Practical Ways To Use Avocado For Protein Friendly Meals

Since avocado will not carry your entire protein quota, the smart move is to pair it with stronger protein sources. The goal is simple: keep the creamy texture and nutrient rich profile of avocado, while stacking enough protein on the same plate.

Breakfast Ideas With Avocado And Protein Partners

One classic pairing uses whole grain toast topped with mashed avocado and a poached or fried egg. In that scenario, 50 grams of avocado add about 1 gram of protein, while the egg contributes around 6 grams. The toast brings extra protein and fiber, especially when made from dense whole grain bread.

Lunch And Dinner Pairings With Avocado

For lunch, avocado slices work well in grain bowls built around lentils, chickpeas, tofu, or grilled chicken. A cup of cooked lentils already supplies close to 18 grams of protein; add 50 to 100 grams of avocado, mixed salad vegetables, and a whole grain base, and you have a balanced bowl with a respectable protein total.

Tacos and wraps also suit this pattern. A soft tortilla filled with black beans, grilled fish or chicken, salsa, and diced avocado brings plant and animal protein together. The avocado smooths out textures and helps the filling feel rich, even when you keep meat portions moderate.

Snacks That Use Avocado Protein Per 100g Wisely

Snacks give another chance to use avocado protein per 100g in a smart way. Try vegetable sticks with guacamole alongside a small portion of roasted chickpeas, nuts, or cheese. The avocado based dip brings its modest protein share plus fiber, while the companion snack carries a stronger protein punch.

Stuffed avocado halves also work well. Fill each half with a spoon of tuna salad, cottage cheese, hummus, or scrambled egg. The base gives you 1 to 2 grams of protein, and the filling raises the total to something that can tide you over between meals.

Buying, Storing, And Serving Avocado For Reliable Nutrition

To get steady nutrition per 100 grams, you want avocados that ripen evenly and avoid waste.
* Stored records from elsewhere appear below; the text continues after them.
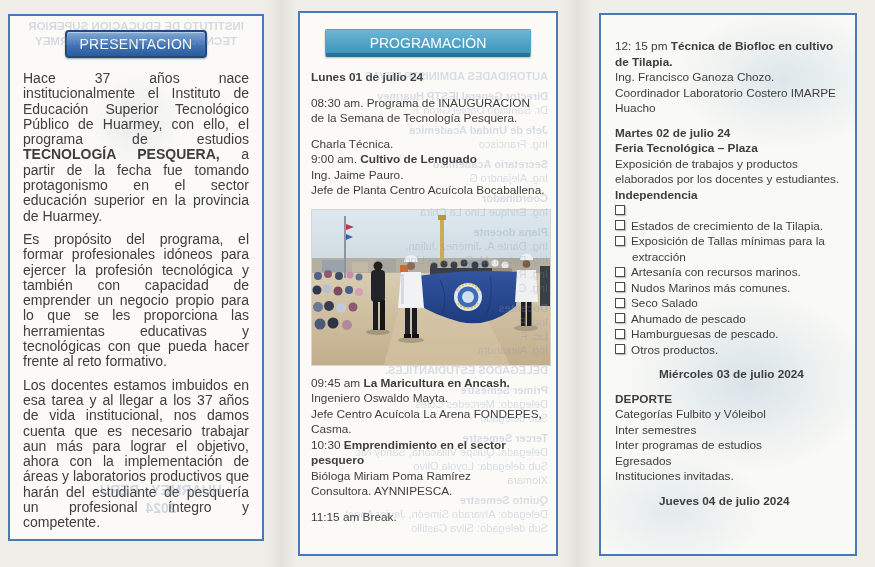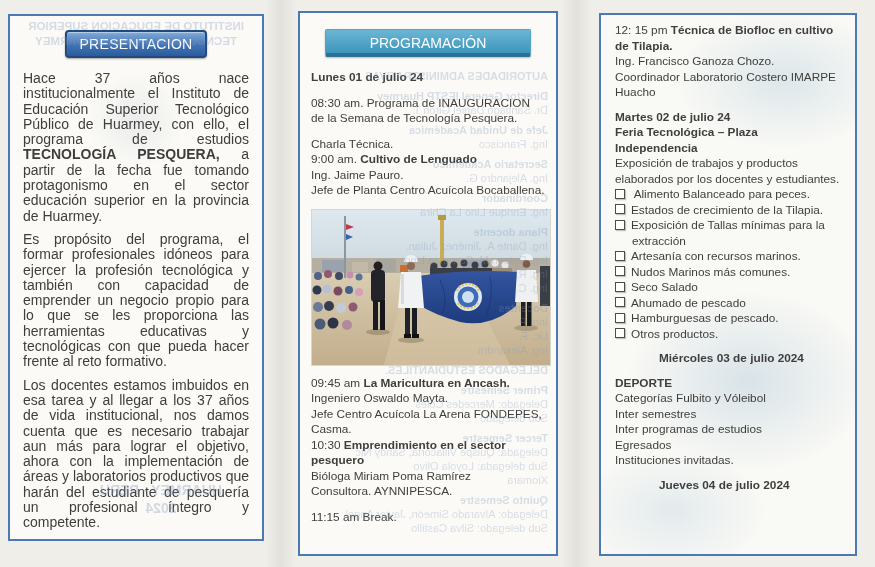--- a/index.html
+++ b/index.html
@@ -15,7 +15,7 @@
   .p1{left:8px;top:14px;width:256px;height:527px;padding:6px 13px 8px 13px;
       background:radial-gradient(circle 70px at 50% 20%, rgba(175,185,200,.22), rgba(0,0,0,0) 70%),#fbfaf6;}
   .p2{left:298px;top:11px;width:260px;height:545px;padding:6px 11px 8px 11px;}
-  .p3{left:599px;top:13px;width:258px;height:543px;padding:8px 14px 8px 14px;
+  .p3{left:599px;top:13px;width:258px;height:543px;padding:24px 14px 8px 14px;
       background:
         radial-gradient(ellipse 150px 95px at 72% 12%, rgba(168,196,214,.35), rgba(0,0,0,0) 72%),
         radial-gradient(ellipse 170px 125px at 58% 68%, rgba(160,188,210,.36), rgba(0,0,0,0) 72%),

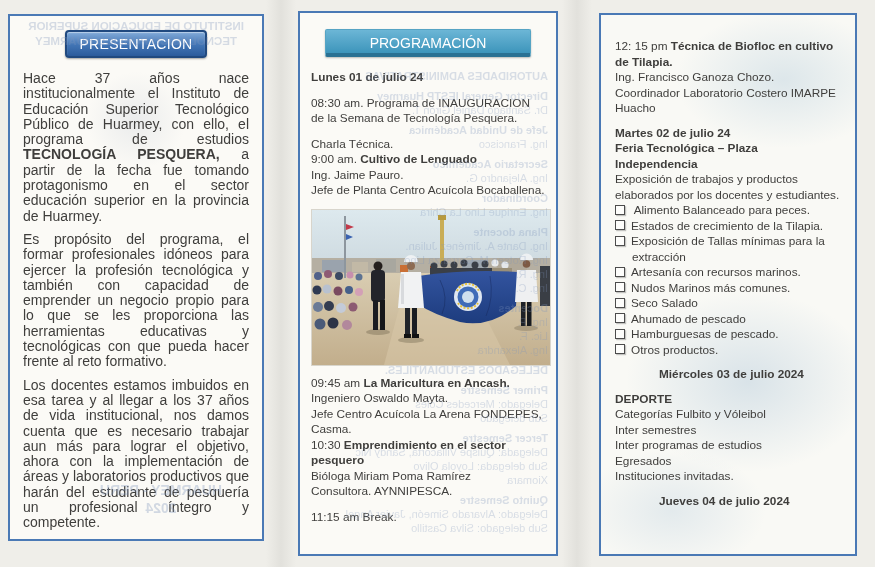--- a/index.html
+++ b/index.html
@@ -280,8 +280,8 @@
         <div class="block">
           <div class="line"><span class="b">Martes 02 de julio 24</span></div>
           <div class="line"><span class="b">Feria Tecnológica – Plaza</span></div>
+          <div class="line"><span>Exposición de trabajos y productos elaborados por los docentes y estudiantes.</span></div>
           <div class="line"><span class="b">Independencia</span></div>
-          <div class="line"><span>Exposición de trabajos y productos elaborados por los docentes y estudiantes.</span></div>
           <div class="line check"><span class="cbx"></span><span> Alimento Balanceado para peces.</span></div>
           <div class="line check"><span class="cbx"></span><span>Estados de crecimiento de la Tilapia.</span></div>
           <div class="line check"><span class="cbx"></span><span>Exposición de Tallas mínimas para la extracción</span></div>

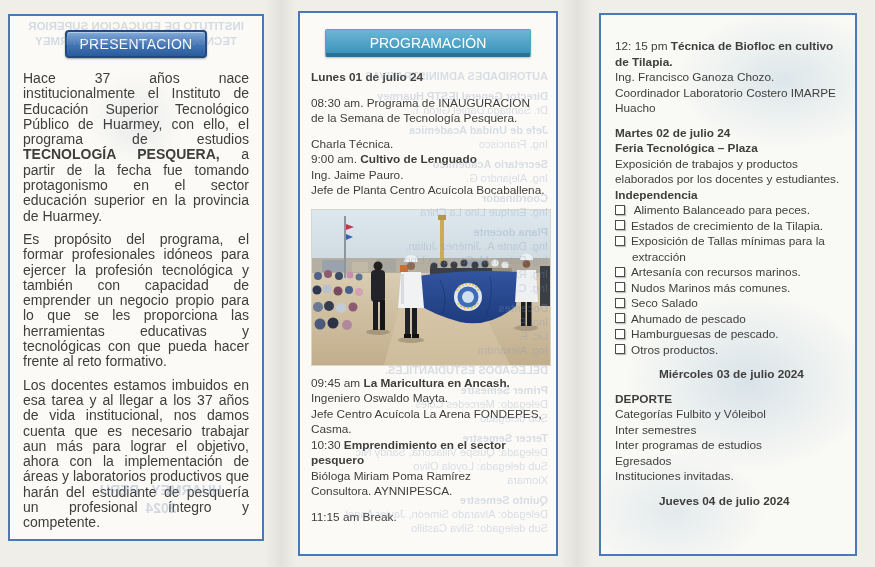--- a/index.html
+++ b/index.html
@@ -282,7 +282,7 @@
           <div class="line"><span class="b">Feria Tecnológica – Plaza</span></div>
           <div class="line"><span>Exposición de trabajos y productos elaborados por los docentes y estudiantes.</span></div>
           <div class="line"><span class="b">Independencia</span></div>
-          <div class="line check"><span class="cbx"></span><span> Alimento Balanceado para peces.</span></div>
+          <div class="line check"><span class="cbx"></span></div>
           <div class="line check"><span class="cbx"></span><span>Estados de crecimiento de la Tilapia.</span></div>
           <div class="line check"><span class="cbx"></span><span>Exposición de Tallas mínimas para la extracción</span></div>
           <div class="line check"><span class="cbx"></span><span>Artesanía con recursos marinos.</span></div>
Choose fruits that yield slightly when pressed near the stem and have no sunken spots or large cracks. If the skin feels rock hard, leave the avocado at room temperature for a few days so it can soften.

Once ripe, keep avocados in the refrigerator to slow down softening. When you only need part of a fruit, leave the pit in the unused half, brush the cut surface with lemon or lime juice, wrap it tightly, and chill. That limits browning and makes it easier to measure out a 50 or 100 gram portion later for accurate nutrition tracking.
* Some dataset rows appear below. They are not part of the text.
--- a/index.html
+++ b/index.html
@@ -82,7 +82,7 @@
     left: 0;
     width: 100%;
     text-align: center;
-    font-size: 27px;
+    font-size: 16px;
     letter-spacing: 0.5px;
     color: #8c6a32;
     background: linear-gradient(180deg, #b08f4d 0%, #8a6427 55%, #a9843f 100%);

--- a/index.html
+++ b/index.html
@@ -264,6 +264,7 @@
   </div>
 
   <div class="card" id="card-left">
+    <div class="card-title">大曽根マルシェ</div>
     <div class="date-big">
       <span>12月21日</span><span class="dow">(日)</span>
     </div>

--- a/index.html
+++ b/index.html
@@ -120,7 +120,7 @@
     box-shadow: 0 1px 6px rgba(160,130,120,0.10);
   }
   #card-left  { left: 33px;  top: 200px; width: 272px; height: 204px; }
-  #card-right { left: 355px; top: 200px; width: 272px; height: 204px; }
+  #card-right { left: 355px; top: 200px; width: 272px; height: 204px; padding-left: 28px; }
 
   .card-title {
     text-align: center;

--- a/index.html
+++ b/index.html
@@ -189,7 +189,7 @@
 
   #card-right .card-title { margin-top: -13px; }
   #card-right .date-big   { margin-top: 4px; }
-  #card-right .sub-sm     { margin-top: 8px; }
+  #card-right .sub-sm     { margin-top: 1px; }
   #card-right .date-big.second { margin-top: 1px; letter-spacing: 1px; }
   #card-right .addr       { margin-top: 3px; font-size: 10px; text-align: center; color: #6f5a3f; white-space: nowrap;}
Keeping servings consistent also helps you judge how much protein you pick up from avocado across the day. If you know that 100 grams brings around 2 grams of protein, it becomes easy to estimate that a thin avocado layer on one sandwich might give you around half a gram, while a large portion in a salad comes closer to a full 2 grams.

Takeaway On Avocado Protein

Avocado protein per 100g sits at roughly 2 grams, which means this creamy fruit adds only a modest share of daily protein needs, yet still stands ahead of many sweet fruits on that measure. The same 100 gram portion also packs fiber, potassium, and heart friendly fat that raise the overall nutrition quality of meals and snacks.

Instead of treating avocado as a standalone protein, treat it as a flavor rich partner that rides alongside eggs, beans, lentils, dairy, fish, or tofu. That way you keep your plate protein focused, enjoy the taste and texture of avocado, and still hit daily numbers that keep strength, recovery, and energy on track for your body.